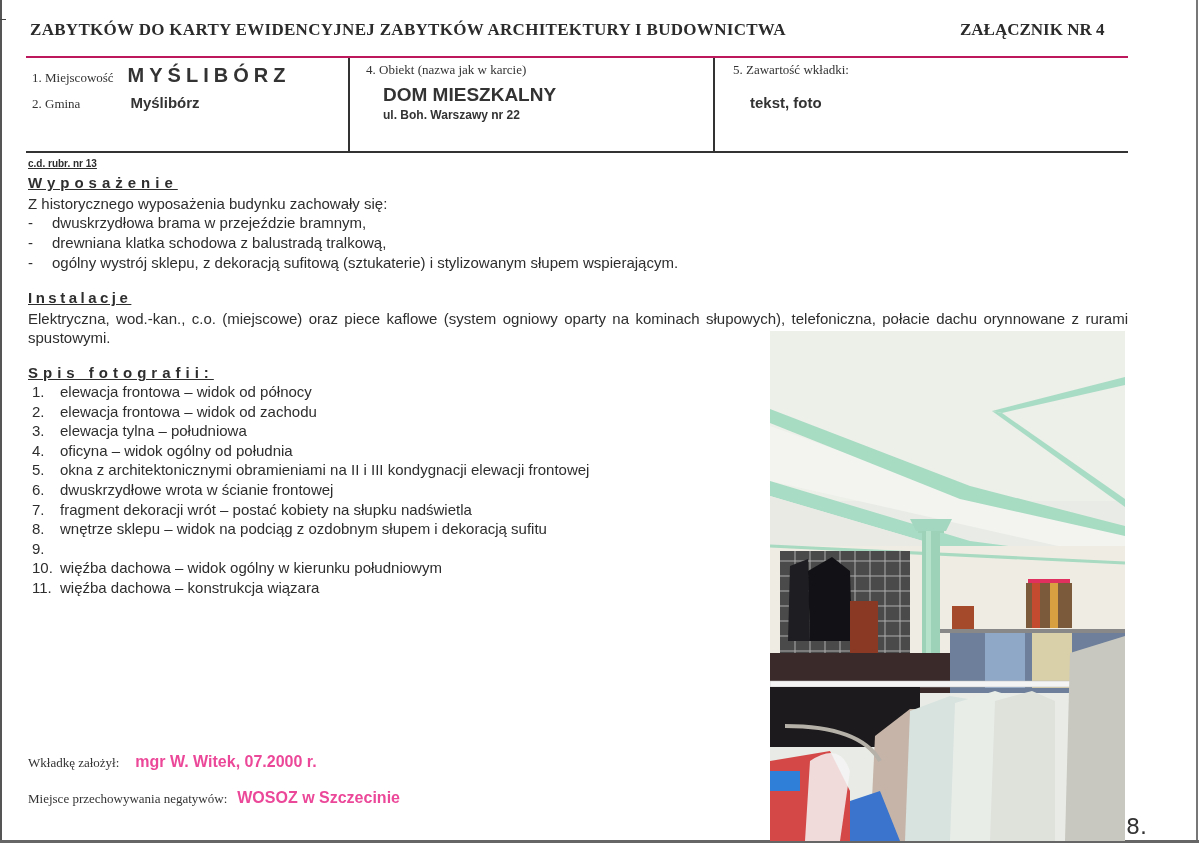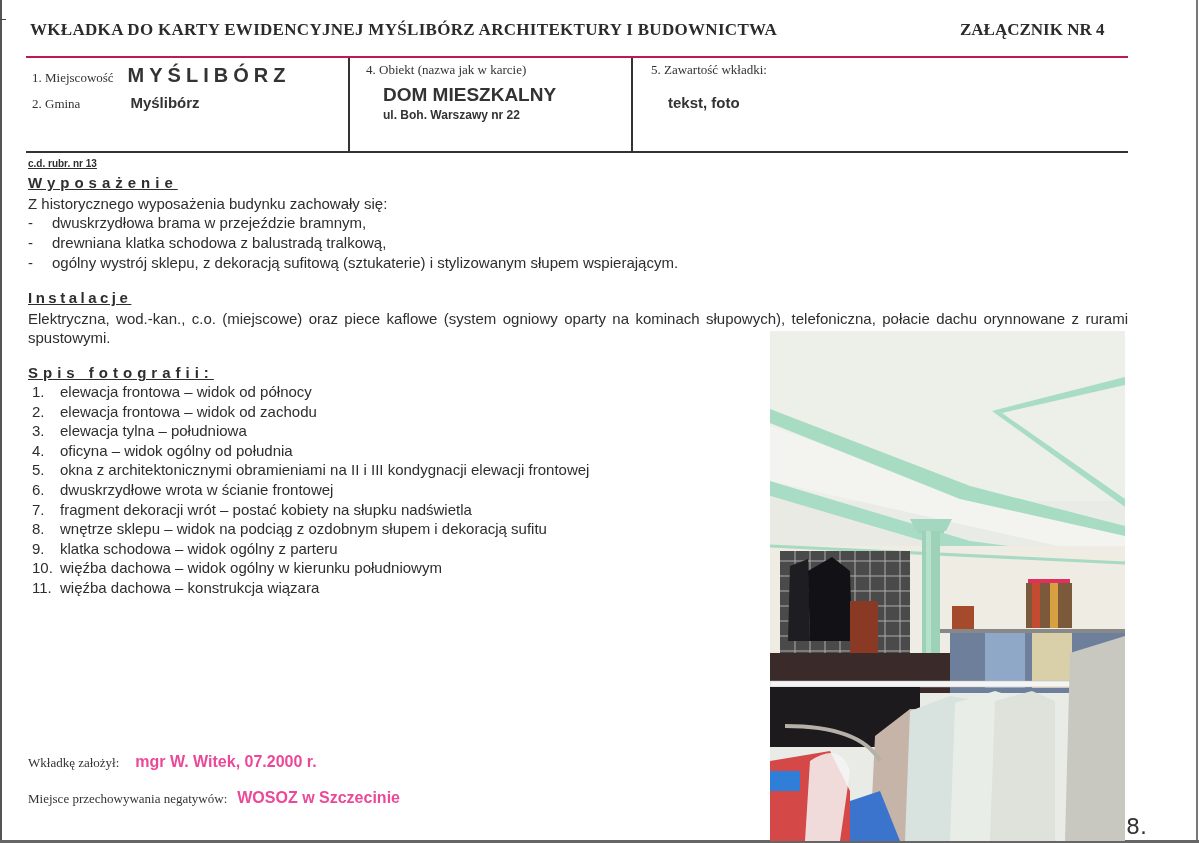--- a/index.html
+++ b/index.html
@@ -10,21 +10,21 @@
     .page-border-right { position: absolute; left: 1196px; top: 0; width: 2px; height: 843px; background: #777; }
     .page-border-bottom { position: absolute; left: 0; top: 840px; width: 1199px; height: 3px; background: #666; }
     .left-tick { position: absolute; left: 0; top: 19px; width: 6px; height: 1px; background: #444; }
 
     .doc-title { position: absolute; left: 30px; top: 20px; font-family: "Liberation Serif", serif; font-weight: bold; font-size: 17px; letter-spacing: 0.3px; color: #2b2b2b; }
     .annex { position: absolute; left: 960px; top: 20px; font-family: "Liberation Serif", serif; font-weight: bold; font-size: 17px; color: #2b2b2b; }
 
     .hdr-table { position: absolute; left: 26px; top: 56px; width: 1102px; height: 97px; border-top: 2px solid #be185d; border-bottom: 2px solid #333; display: flex; }
     .hdr-col { position: relative; height: 100%; }
     .hdr-col.c1 { width: 324px; border-right: 2px solid #333; }
-    .hdr-col.c2 { width: 283px; border-right: 2px solid #333; }
+    .hdr-col.c2 { width: 365px; border-right: 2px solid #333; }
     .hdr-col.c3 { flex: 1; text-align: right; }
 
     .serif-lbl { font-family: "Liberation Serif", serif; font-size: 13px; color: #333; }
     .row-1 { position: absolute; left: 6px; top: 6px; display: flex; align-items: baseline; }
     .row-2 { position: absolute; left: 6px; top: 36px; display: flex; align-items: baseline; }
     .row-3 { position: absolute; left: 6px; top: 64px; display: flex; align-items: baseline; }
     .city { font-weight: bold; font-size: 20px; letter-spacing: 5px; margin-left: 14px; color: #333; }
     .gmina { font-weight: bold; font-size: 15px; margin-left: 50px; color: #333; }
     .woj { font-weight: bold; font-size: 15px; margin-left: 5px; color: #333; }
 
@@ -62,21 +62,21 @@
     .photo-num { position: absolute; left: 1126px; top: 814px; font-size: 22px; color: #333; font-family: "DejaVu Sans", sans-serif; }
   </style>
 </head>
 <body>
 
 <div class="page-border-left"></div>
 <div class="page-border-right"></div>
 <div class="page-border-bottom"></div>
 <div class="left-tick"></div>
 
-<div class="doc-title">WKŁADKA DO KARTY EWIDENCYJNEJ MYŚLIBÓRZ ARCHITEKTURY I BUDOWNICTWA</div>
+<div class="doc-title">ZABYTKÓW DO KARTY EWIDENCYJNEJ ZABYTKÓW ARCHITEKTURY I BUDOWNICTWA</div>
 <div class="annex">ZAŁĄCZNIK NR 4</div>
 
 <div class="hdr-table">
   <div class="hdr-col c1">
     <div class="row-1">
       <span class="serif-lbl">1. Miejscowość</span>
       <span class="city">MYŚLIBÓRZ</span>
     </div>
     <div class="row-2">
       <span class="serif-lbl">2. Gmina</span>
@@ -145,21 +145,20 @@
   <li>
       <span class="num">7.</span>
       <span>fragment dekoracji wrót – postać kobiety na słupku nadświetla</span>
     </li>
   <li>
       <span class="num">8.</span>
       <span>wnętrze sklepu – widok na podciąg z ozdobnym słupem i dekoracją sufitu</span>
     </li>
   <li>
       <span class="num">9.</span>
-      <span>klatka schodowa – widok ogólny z parteru</span>
     </li>
   <li>
       <span class="num">10.</span>
       <span>więźba dachowa – widok ogólny w kierunku południowym</span>
     </li>
   <li>
       <span class="num">11.</span>
       <span>więźba dachowa – konstrukcja wiązara</span>
     </li>
 </ol>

» Work order
Copy each entry above exactly; drop the pictures.

» Exercise answer
--- a/index.html
+++ b/index.html
@@ -10,21 +10,21 @@
     .page-border-right { position: absolute; left: 1196px; top: 0; width: 2px; height: 843px; background: #777; }
     .page-border-bottom { position: absolute; left: 0; top: 840px; width: 1199px; height: 3px; background: #666; }
     .left-tick { position: absolute; left: 0; top: 19px; width: 6px; height: 1px; background: #444; }
 
     .doc-title { position: absolute; left: 30px; top: 20px; font-family: "Liberation Serif", serif; font-weight: bold; font-size: 17px; letter-spacing: 0.3px; color: #2b2b2b; }
     .annex { position: absolute; left: 960px; top: 20px; font-family: "Liberation Serif", serif; font-weight: bold; font-size: 17px; color: #2b2b2b; }
 
     .hdr-table { position: absolute; left: 26px; top: 56px; width: 1102px; height: 97px; border-top: 2px solid #be185d; border-bottom: 2px solid #333; display: flex; }
     .hdr-col { position: relative; height: 100%; }
     .hdr-col.c1 { width: 324px; border-right: 2px solid #333; }
-    .hdr-col.c2 { width: 283px; border-right: 2px solid #333; }
+    .hdr-col.c2 { width: 365px; border-right: 2px solid #333; }
     .hdr-col.c3 { flex: 1; text-align: right; }
 
     .serif-lbl { font-family: "Liberation Serif", serif; font-size: 13px; color: #333; }
     .row-1 { position: absolute; left: 6px; top: 6px; display: flex; align-items: baseline; }
     .row-2 { position: absolute; left: 6px; top: 36px; display: flex; align-items: baseline; }
     .row-3 { position: absolute; left: 6px; top: 64px; display: flex; align-items: baseline; }
     .city { font-weight: bold; font-size: 20px; letter-spacing: 5px; margin-left: 14px; color: #333; }
     .gmina { font-weight: bold; font-size: 15px; margin-left: 50px; color: #333; }
     .woj { font-weight: bold; font-size: 15px; margin-left: 5px; color: #333; }
 
@@ -62,21 +62,21 @@
     .photo-num { position: absolute; left: 1126px; top: 814px; font-size: 22px; color: #333; font-family: "DejaVu Sans", sans-serif; }
   </style>
 </head>
 <body>
 
 <div class="page-border-left"></div>
 <div class="page-border-right"></div>
 <div class="page-border-bottom"></div>
 <div class="left-tick"></div>
 
-<div class="doc-title">WKŁADKA DO KARTY EWIDENCYJNEJ MYŚLIBÓRZ ARCHITEKTURY I BUDOWNICTWA</div>
+<div class="doc-title">ZABYTKÓW DO KARTY EWIDENCYJNEJ ZABYTKÓW ARCHITEKTURY I BUDOWNICTWA</div>
 <div class="annex">ZAŁĄCZNIK NR 4</div>
 
 <div class="hdr-table">
   <div class="hdr-col c1">
     <div class="row-1">
       <span class="serif-lbl">1. Miejscowość</span>
       <span class="city">MYŚLIBÓRZ</span>
     </div>
     <div class="row-2">
       <span class="serif-lbl">2. Gmina</span>
@@ -145,21 +145,20 @@
   <li>
       <span class="num">7.</span>
       <span>fragment dekoracji wrót – postać kobiety na słupku nadświetla</span>
     </li>
   <li>
       <span class="num">8.</span>
       <span>wnętrze sklepu – widok na podciąg z ozdobnym słupem i dekoracją sufitu</span>
     </li>
   <li>
       <span class="num">9.</span>
-      <span>klatka schodowa – widok ogólny z parteru</span>
     </li>
   <li>
       <span class="num">10.</span>
       <span>więźba dachowa – widok ogólny w kierunku południowym</span>
     </li>
   <li>
       <span class="num">11.</span>
       <span>więźba dachowa – konstrukcja wiązara</span>
     </li>
 </ol>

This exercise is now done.